Sportredaktor Johannes Kaufmann mit einem offenen Brief nach Katar.

Johannes
Kaufmann
22.11.22 - 08:46 Uhr
Gute Freunde: Emir Tamim bin Hamad Al Thani (links),und Fifa-Präsident Gianni Infantino (rechts) geben sich am Eröffnungsspiel der WM die Hand.
Gute Freunde: Emir Tamim bin Hamad Al Thani (links),und Fifa-Präsident Gianni Infantino (rechts) geben sich am Eröffnungsspiel der WM die Hand.
Bild Friedemann Vogel / Keystone

In der WM-Kolumne berichten die Sportredaktorinnen und -redaktoren täglich über ein aktuelles Thema der Fussball-WM.

Sehr geehrter Tamim bin Hamad Al Thani, Emir von Katar. Ich hoffe, ich habe Ihren Namen richtig geschrieben. Ich bin mir bewusst, dass Sie diese Zeilen nicht lesen werden. Es ist derzeit bekanntlich viel lost im Emirat, da kann man sich definitiv nicht mit derlei Nebensächlichkeiten befassen. Dieser offene Brief ist jedoch der einzige Weg, um mich über die bemerkenswerteste Fussball-Weltmeisterschaft aller Zeiten zu äussern. Eine bizarre Veranstaltung, die es ohne die Herrscherfamilie Al Thani nie gegeben hätte.
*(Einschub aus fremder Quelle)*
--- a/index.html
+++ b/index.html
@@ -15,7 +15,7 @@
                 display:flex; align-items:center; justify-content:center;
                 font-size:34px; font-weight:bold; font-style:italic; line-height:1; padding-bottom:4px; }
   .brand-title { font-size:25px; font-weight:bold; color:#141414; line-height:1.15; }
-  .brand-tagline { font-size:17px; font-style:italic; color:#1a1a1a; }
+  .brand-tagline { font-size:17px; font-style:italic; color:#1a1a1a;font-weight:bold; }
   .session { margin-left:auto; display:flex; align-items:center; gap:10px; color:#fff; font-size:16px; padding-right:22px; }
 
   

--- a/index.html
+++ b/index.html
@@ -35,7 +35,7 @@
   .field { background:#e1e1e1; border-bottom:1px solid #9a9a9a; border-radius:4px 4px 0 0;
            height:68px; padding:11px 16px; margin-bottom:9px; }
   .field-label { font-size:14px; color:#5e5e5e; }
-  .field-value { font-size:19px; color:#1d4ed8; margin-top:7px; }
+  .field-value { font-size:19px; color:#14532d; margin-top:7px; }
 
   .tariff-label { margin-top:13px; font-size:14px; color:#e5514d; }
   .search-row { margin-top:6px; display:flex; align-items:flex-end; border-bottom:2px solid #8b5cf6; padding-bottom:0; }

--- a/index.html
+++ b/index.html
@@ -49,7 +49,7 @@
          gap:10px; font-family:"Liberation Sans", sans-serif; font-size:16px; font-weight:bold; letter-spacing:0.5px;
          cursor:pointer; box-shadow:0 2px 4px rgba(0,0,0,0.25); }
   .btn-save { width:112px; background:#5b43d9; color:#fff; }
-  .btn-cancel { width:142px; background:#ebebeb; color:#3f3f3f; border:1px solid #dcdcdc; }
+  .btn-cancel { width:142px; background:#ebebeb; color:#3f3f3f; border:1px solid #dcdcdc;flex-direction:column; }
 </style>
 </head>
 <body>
Es ist viel Kritik geäussert worden vor der angelaufenen WM. Berechtige Kritik, wie ich festhalten muss. Als junger Emir von Welt hätten Sie es in der Hand, Geschichte zu schreiben und die zurecht angeprangerte Menschenrechtslage in Ihrem Wüstenstaat zu verbessern. Geben Sie Ihrem Emir-Herzen einen Ruck! Trotzdem leiste ich dem Aufruf eines WM-Boykotts nicht Folge. Ich darf Sie beruhigen. Sie dürfen entspannt nächtigen in Ihrem Elfenbeinturm: Da mache ich nicht mit. Diese Debatte ist mir zu scheinheilig. Wir Europäer machen gerne Geschäfte mit Ihnen. Ebenso gerne zeigen wir mit dem erhobenen moralischen Zeigefinger auf Sie.
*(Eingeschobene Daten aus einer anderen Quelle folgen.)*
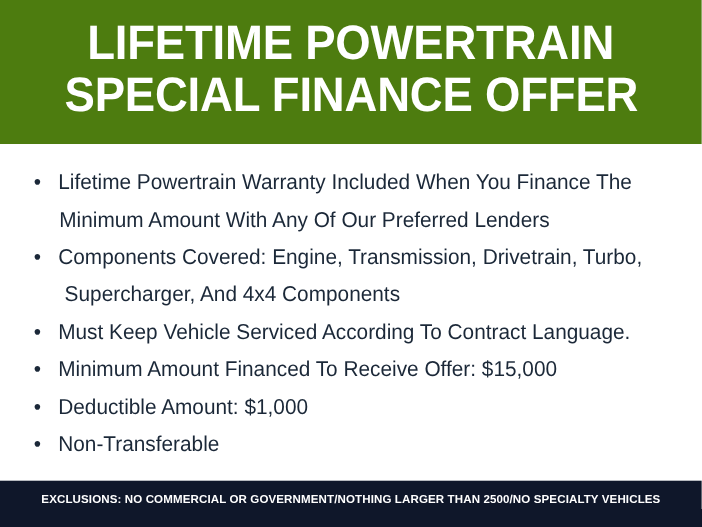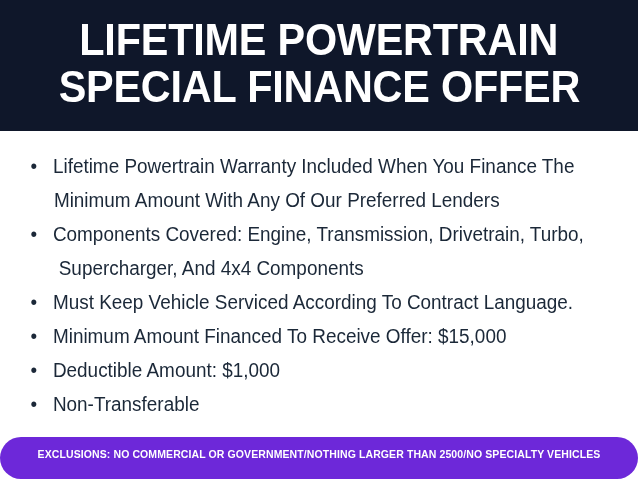--- a/index.html
+++ b/index.html
@@ -24,7 +24,7 @@
 
   
   .header-band {
-    background: #0f172a;
+    background: #4d7c0f;
     height: 131px;
     box-sizing: border-box;
     padding-top: 16px;

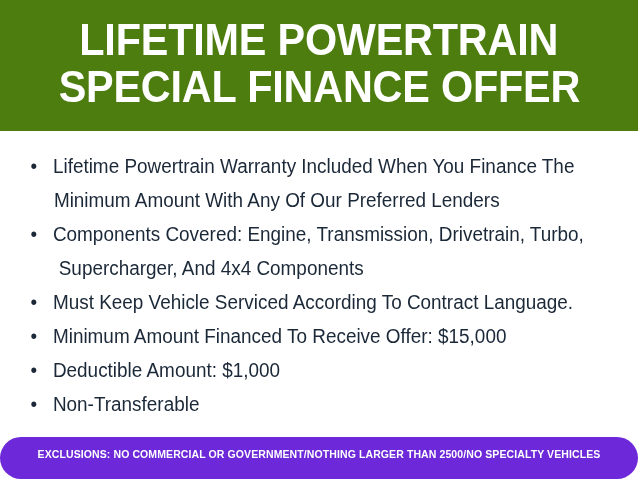--- a/index.html
+++ b/index.html
@@ -90,14 +90,13 @@
 
   
   .footer-band {
-    background: #6d28d9;
+    background: #0f172a;
     height: 42px;
     display: flex;
     align-items: center;
     justify-content: center;
     box-sizing: border-box;
     padding-bottom: 8px;
-    border-radius: 21px;
   }
   .footer-text {
     color: #ffffff;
Ja, auch als Emir von Katar findet das Leben nicht ausschliesslich auf dem Ponyhof statt. Allah hat Ihnen durch das mutmasslich grösste Erdgasfeld dieser Erde direkt vor Ihrem Emirat ein Geschenk des Himmels gemacht. Ihr unfassbarer Reichtum ruft aber auch viele Neider auf den Plan. Sie müssen Ihren Platz neben den regionalen Titanen aus Saudi-Arabien und dem Iran behaupten. Gewichtige Sportveranstaltungen sind da hilfreich. Eine Fussball-WM ist bei diesen Bemühungen der Hauptpreis. Und ja, Sie haben sich bei der umstrittenen Vergabe damals in Zürich bloss an den ungeschriebenen, schmutzigen Fifa-Regeln orientiert.